К счастью для Гувера, Моррос согласился работать на ФБР. Его решение обмануть Москву было действительно редким. И еще более необычным было то, что один кадр из его старого советского «дела», который подтверждал, что у Морроса имелись глубинные связи с КГБ, стал понятен армии дешифровальщиков и ФБР. Советские создатели шифров были время от времени беспечны. Для Москвы кодовое имя Бориса Морроса, урожденного Бориса Мороза, было Фрост (мороз — англ.). Любая крошечная трещинка в броне советской разведки была подарком от богов войны.

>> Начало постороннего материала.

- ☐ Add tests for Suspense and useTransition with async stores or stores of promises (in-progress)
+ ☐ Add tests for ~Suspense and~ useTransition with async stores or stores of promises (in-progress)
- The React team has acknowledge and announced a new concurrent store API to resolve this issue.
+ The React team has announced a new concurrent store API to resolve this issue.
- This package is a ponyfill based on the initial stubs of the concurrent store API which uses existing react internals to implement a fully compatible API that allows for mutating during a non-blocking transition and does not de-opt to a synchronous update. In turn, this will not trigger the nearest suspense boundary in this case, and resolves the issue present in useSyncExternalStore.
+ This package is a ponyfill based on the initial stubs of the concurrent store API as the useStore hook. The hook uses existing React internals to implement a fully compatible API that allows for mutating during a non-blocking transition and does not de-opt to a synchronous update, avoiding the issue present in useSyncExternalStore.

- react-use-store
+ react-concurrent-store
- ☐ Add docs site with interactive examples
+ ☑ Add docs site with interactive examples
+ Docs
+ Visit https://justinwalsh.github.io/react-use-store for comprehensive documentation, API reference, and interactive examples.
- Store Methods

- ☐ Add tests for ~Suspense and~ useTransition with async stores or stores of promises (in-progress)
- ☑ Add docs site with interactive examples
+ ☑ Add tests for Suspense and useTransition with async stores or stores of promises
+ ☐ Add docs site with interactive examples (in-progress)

Моррос стал сотрудничать с ФБР после десяти лет работы на Москву. В Бюро называли его работу «Мокейс». Его музыкальная компания по-прежнему служила прикрытием для операций КГБ в Нью-Йорке и Лос-Анджелесе. В 1948 году он совершил для ФБР прорыв, получив приглашение поехать в Женеву на встречу с Александром Коротковым, который руководил всемирной сетью нелегалов КГБ. Он снова встретился с Коротковым в Москве в 1950 году. Для Кремля Моррос плел небылицы о своих приглашениях в Белый дом и Ватикан. КГБ глотало наживку, несмотря на сомнения.